Roe v. Wade (Roe versus Wade) war eine Grundsatzentscheidung zum Abtreibungsrecht, die der Oberste Gerichtshof der Vereinigten Staaten am 22. Januar 1973 fällte. Der Entscheidung zufolge verletzte ein Strafgesetz des US-Bundesstaats Texas zum Schwangerschaftsabbruch das verfassungsmäßige Recht einer Frau, über Abbruch oder Fortführung ihrer Schwangerschaft selbst zu entscheiden. Die Benennung des Falls ergibt sich aus dem anonymisierten Namen der klagenden Frau ("Jane Roe") und dem Namen eines texanischen Bezirksstaatsanwalts (Henry Wade), gegen den sich die Klage aus formalen Gründen richtete. 

Verschlüsselte Sprache

Und bereits jetzt sprießen in den sozialen Medien Videos wie Schwammerl aus dem Boden, in denen verschiedene Kräuter und andere gefährliche Ersatzlösungen als Abtreibungsbehandlung angepriesen werden. Insbesondere auf TikTok wird – in verschlüsselter Sprache – davor "gewarnt", dass die Einnahme bestimmter Kräuter und Lebensmittel zu Fehlgeburten führen kann. Einige dieser Beiträge haben Berichten zufolge Hunderttausende Aufrufe erreicht. Alarmiert gehen Ärzte in die sozialen Medien, um klarzustellen, dass diese angeblichen Abtreibungsmittel nicht funktionieren. Einige von ihnen können sogar tödlich sein.

Besonders junge Mädchen anfällig

Besorgniserregend ist, dass jüngere Frauen und Mädchen besonders anfällig für Online-Fehlinformationen über Abtreibung sind, da sie eher von ihren Eltern abhängig sind, in der Schule oder arbeitslos sind und nach Inhalten suchen, die eine "Do-it-yourself"-Abtreibung zu Hause erklären. 

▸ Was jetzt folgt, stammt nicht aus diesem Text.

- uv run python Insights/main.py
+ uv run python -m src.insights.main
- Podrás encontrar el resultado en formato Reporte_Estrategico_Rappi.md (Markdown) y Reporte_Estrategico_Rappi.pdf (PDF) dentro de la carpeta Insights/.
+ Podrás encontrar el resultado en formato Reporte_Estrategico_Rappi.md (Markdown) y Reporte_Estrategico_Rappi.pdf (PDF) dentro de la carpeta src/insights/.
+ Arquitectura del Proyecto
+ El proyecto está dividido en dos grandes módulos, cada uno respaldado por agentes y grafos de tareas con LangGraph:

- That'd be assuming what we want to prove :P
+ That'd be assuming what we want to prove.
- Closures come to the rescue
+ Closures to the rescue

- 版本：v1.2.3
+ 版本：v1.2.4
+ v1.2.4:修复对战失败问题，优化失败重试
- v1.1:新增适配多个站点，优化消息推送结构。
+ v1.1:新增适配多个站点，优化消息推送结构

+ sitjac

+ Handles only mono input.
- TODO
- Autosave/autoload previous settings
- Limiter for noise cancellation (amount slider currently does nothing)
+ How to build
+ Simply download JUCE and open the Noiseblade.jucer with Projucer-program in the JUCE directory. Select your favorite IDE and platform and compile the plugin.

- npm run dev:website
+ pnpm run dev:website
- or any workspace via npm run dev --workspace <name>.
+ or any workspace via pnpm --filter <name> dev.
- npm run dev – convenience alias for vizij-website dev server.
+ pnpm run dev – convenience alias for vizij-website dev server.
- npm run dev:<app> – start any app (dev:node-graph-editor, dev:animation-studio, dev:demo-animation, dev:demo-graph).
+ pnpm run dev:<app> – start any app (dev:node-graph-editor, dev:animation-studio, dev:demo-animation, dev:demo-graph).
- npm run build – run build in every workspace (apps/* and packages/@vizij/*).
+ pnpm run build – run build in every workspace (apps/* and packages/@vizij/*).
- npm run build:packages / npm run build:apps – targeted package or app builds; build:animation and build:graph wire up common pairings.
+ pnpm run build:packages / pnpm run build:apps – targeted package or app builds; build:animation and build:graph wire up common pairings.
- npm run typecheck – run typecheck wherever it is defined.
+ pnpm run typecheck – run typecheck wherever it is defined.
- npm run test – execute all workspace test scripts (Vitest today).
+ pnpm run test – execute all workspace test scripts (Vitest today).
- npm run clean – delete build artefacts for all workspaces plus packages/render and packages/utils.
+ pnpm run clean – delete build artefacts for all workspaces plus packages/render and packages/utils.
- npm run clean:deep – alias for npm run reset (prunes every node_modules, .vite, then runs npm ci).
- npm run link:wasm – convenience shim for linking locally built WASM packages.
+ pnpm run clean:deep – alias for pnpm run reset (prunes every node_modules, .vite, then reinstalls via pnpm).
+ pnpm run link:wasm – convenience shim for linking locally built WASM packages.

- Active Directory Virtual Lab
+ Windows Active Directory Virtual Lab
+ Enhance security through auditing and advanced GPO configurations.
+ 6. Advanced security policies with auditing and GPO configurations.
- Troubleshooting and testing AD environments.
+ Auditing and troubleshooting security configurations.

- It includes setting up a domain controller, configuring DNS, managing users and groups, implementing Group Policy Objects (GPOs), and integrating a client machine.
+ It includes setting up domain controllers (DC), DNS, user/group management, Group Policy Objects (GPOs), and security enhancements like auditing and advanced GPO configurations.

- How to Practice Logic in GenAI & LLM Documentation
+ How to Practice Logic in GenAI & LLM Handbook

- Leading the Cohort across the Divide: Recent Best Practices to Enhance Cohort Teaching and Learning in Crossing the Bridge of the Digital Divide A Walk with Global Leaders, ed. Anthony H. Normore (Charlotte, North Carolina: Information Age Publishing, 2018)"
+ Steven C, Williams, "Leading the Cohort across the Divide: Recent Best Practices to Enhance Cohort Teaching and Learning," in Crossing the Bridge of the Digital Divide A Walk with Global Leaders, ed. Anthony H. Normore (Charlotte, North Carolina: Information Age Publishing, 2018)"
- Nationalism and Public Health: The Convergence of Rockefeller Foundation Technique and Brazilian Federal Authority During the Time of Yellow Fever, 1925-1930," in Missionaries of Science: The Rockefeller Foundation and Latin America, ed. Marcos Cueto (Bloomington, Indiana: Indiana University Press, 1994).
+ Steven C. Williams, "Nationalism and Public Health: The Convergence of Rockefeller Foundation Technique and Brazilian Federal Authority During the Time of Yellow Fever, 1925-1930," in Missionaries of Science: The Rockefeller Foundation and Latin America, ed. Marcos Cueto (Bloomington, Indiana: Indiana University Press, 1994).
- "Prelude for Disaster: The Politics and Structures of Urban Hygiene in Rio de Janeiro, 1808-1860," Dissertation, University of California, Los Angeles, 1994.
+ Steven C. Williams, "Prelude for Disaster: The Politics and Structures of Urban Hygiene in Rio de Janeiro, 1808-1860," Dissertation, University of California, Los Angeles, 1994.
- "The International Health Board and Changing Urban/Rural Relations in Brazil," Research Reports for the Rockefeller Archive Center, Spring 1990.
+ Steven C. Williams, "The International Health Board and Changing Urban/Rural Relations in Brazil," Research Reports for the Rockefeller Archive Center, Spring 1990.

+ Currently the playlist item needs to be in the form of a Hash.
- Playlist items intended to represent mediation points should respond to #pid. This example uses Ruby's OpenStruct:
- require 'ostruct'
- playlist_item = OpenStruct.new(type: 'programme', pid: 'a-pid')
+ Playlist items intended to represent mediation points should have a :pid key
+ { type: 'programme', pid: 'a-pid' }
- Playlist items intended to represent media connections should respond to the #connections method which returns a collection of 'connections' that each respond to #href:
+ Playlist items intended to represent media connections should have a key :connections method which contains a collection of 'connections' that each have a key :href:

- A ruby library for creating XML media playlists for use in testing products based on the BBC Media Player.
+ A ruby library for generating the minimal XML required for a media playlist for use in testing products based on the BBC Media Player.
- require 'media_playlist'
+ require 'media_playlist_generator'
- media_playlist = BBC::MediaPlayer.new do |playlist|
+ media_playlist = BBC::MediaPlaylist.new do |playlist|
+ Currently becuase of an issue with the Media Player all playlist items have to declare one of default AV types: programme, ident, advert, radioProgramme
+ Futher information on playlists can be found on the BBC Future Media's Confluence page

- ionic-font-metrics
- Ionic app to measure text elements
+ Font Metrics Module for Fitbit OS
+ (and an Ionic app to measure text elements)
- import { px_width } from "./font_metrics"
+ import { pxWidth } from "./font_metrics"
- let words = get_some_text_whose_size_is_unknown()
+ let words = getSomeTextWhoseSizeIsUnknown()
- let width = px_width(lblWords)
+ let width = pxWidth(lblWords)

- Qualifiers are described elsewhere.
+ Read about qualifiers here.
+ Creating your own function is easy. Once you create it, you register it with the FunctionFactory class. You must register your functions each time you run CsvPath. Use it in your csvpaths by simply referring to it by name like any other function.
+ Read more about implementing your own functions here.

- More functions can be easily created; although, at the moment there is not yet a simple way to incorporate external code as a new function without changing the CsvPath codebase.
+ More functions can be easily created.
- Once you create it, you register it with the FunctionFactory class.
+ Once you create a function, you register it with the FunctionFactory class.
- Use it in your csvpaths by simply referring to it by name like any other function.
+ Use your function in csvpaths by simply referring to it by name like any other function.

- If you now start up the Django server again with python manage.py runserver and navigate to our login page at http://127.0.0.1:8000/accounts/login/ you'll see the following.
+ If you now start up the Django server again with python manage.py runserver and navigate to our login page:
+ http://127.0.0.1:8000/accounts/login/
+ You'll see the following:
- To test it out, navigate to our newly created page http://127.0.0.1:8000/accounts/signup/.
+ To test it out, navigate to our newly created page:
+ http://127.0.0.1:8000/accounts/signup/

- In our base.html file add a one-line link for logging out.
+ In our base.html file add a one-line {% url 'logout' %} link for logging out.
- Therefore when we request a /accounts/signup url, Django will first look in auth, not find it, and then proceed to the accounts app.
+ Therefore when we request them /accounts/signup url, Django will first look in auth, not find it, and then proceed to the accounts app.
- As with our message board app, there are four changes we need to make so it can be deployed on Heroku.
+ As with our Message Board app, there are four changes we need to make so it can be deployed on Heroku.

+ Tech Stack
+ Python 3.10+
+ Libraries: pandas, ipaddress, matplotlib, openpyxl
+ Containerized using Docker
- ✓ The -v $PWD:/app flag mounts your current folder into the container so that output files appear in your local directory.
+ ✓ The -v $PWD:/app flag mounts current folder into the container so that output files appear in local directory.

Online-Inhalte über Ersatzmittel für die Abtreibungsbehandlung zu Hause könnten verheerende Auswirkungen haben, so der Notfallmediziner und medizinische Toxikologe Josh Trebach gegenüber "Bloomberg News". Bestimmte Kräuter, die online angepriesen werden, wie etwa Pennyroyalöl, können Leberversagen, Krampfanfälle und Tod verursachen. "Ich mache mir Sorgen, dass es viele Fehlinformationen gibt, weil es viel einfacher ist, auf TikTok oder Facebook oder Twitter zu gehen, als einen Termin beim Hausarzt zu vereinbaren", so Trebach. Und für Menschen, die in Staaten mit Einschränkungen eine Abtreibung vornehmen lassen wollen, ist es noch schwieriger, einen Arzt vor Ort anzurufen.

Gefährliche Posts löschen

Die sozialen Plattformen wollen Maßnahmen ergreifen, um diese Art von Fehlinformationen zu bekämpfen. Wie schwierig das ist, hat die Pandemie gezeigt als sich auf Social Media unzählige Postings zu gefährlichen, vermeintlichen Heilmitteln wie Chlor oder Entwurmungsmittel für Pferde, verbreiteten. Einige Postings habe TikTok bereits gelöscht, auch Twitter will hier für mehr verlässliche Informationen sorgen. 

So alt wie die Menschheit

Es ist beängstigend, aber überhaupt nicht überraschend, dass Frauen angesichts des Falls von Roe v. Wade verzweifelt handeln. Im Laufe der Geschichte haben Frauen alle Mittel ausprobiert, um eine ungewollte Schwangerschaft zu beenden. Laut einer Umfrage aus dem Jahr 2015 haben zwischen 100.000 und 240.000 Frauen zwischen 18 und 49 Jahren in Texas versucht, eine Schwangerschaft selbst zu beenden. Entweder durch illegal beschaffte Medikamente oder "Kräuter oder homöopathische Mittel, Schläge in den Bauch, die Einnahme von Alkohol oder illegalen Drogen oder die Einnahme von Hormonpillen".